ACTIVITY:
All lines from the one containing "Create Balance - Meditation" through the end of the data below must be reproduced exactly, and no others.

SUPPLIED ENTRIES:
^^^^

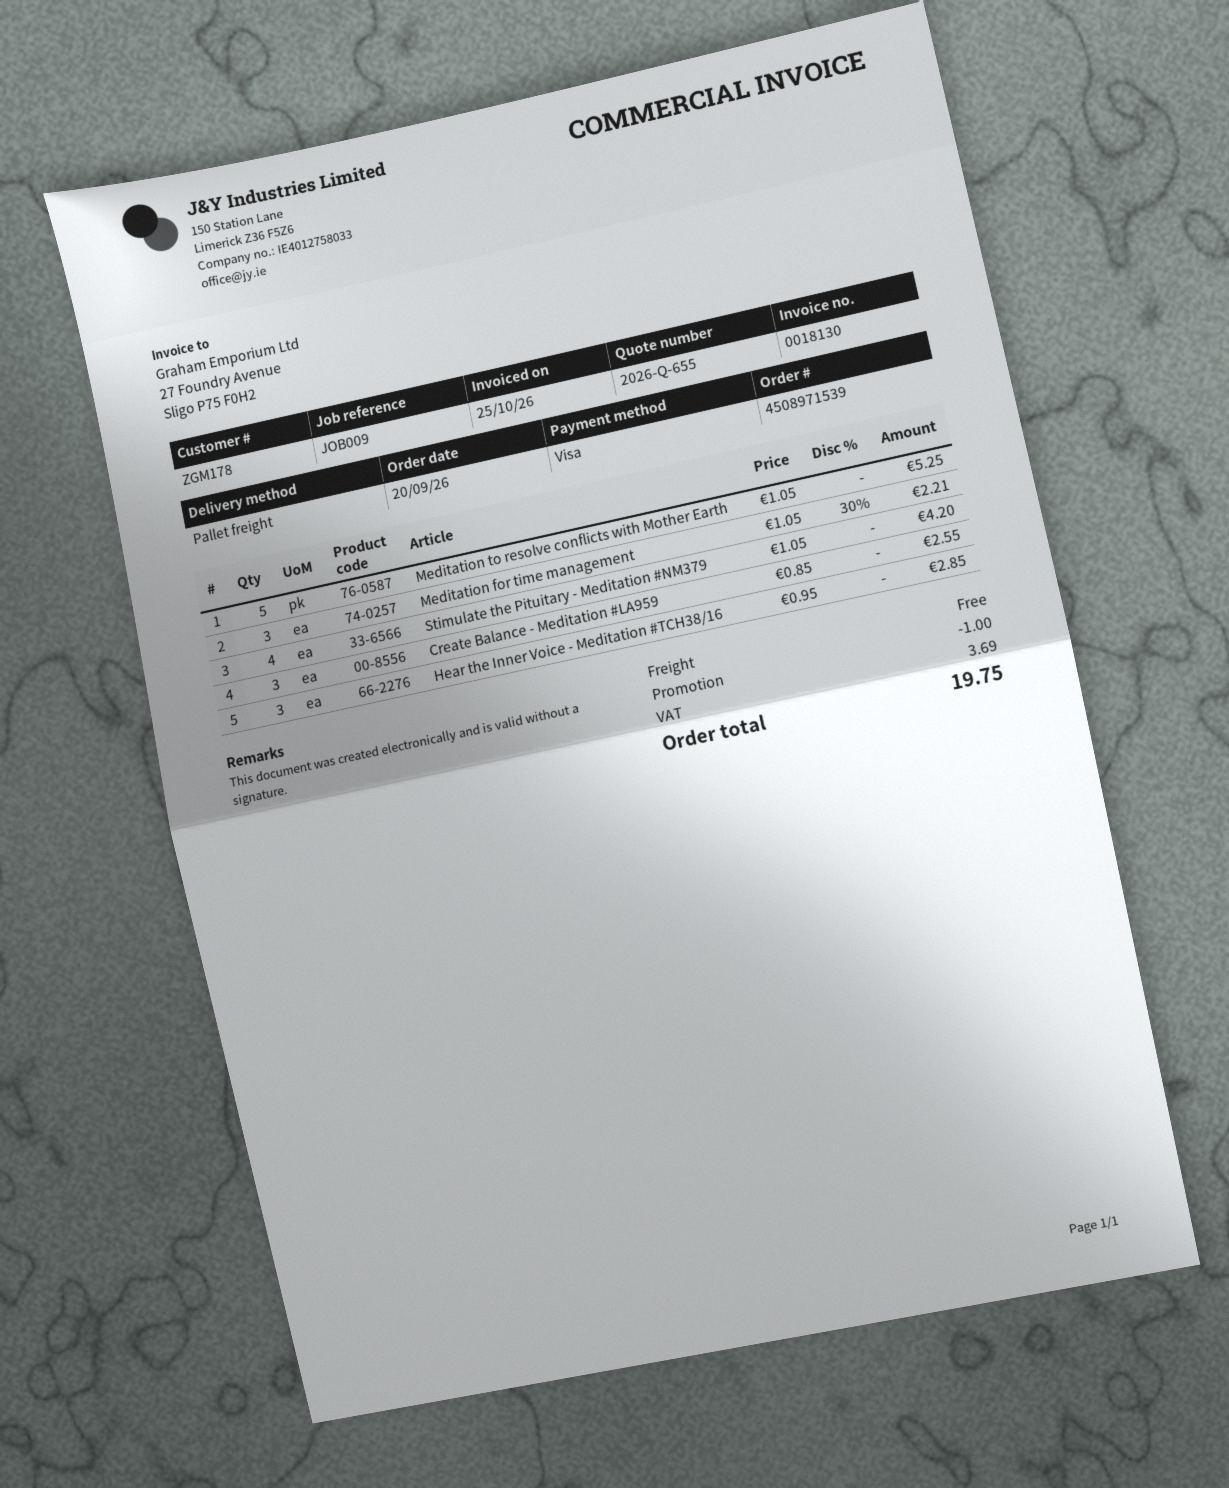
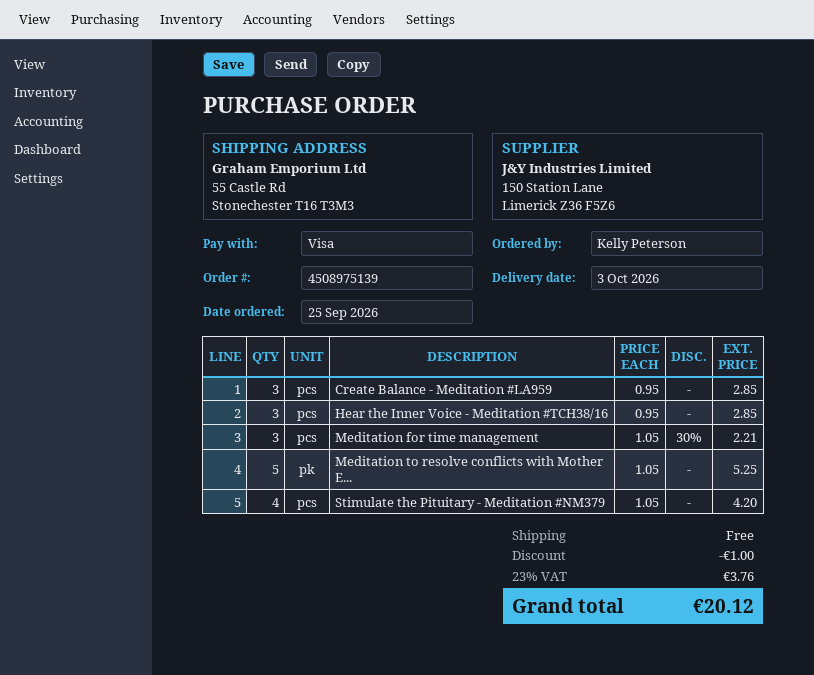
order number: 4508971539 -> 4508975139
order date: 2026-09-20 -> 2026-09-25
Create Balance - Meditation #LA959: 3 x 0.85 = 2.55 -> 3 x 0.95 = 2.85
tax: 3.69 -> 3.76
total: 19.75 -> 20.12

^^^^

TASK ANSWER:
Create Balance - Meditation #LA959: 3 x 0.85 = 2.55 -> 3 x 0.95 = 2.85
tax: 3.69 -> 3.76
total: 19.75 -> 20.12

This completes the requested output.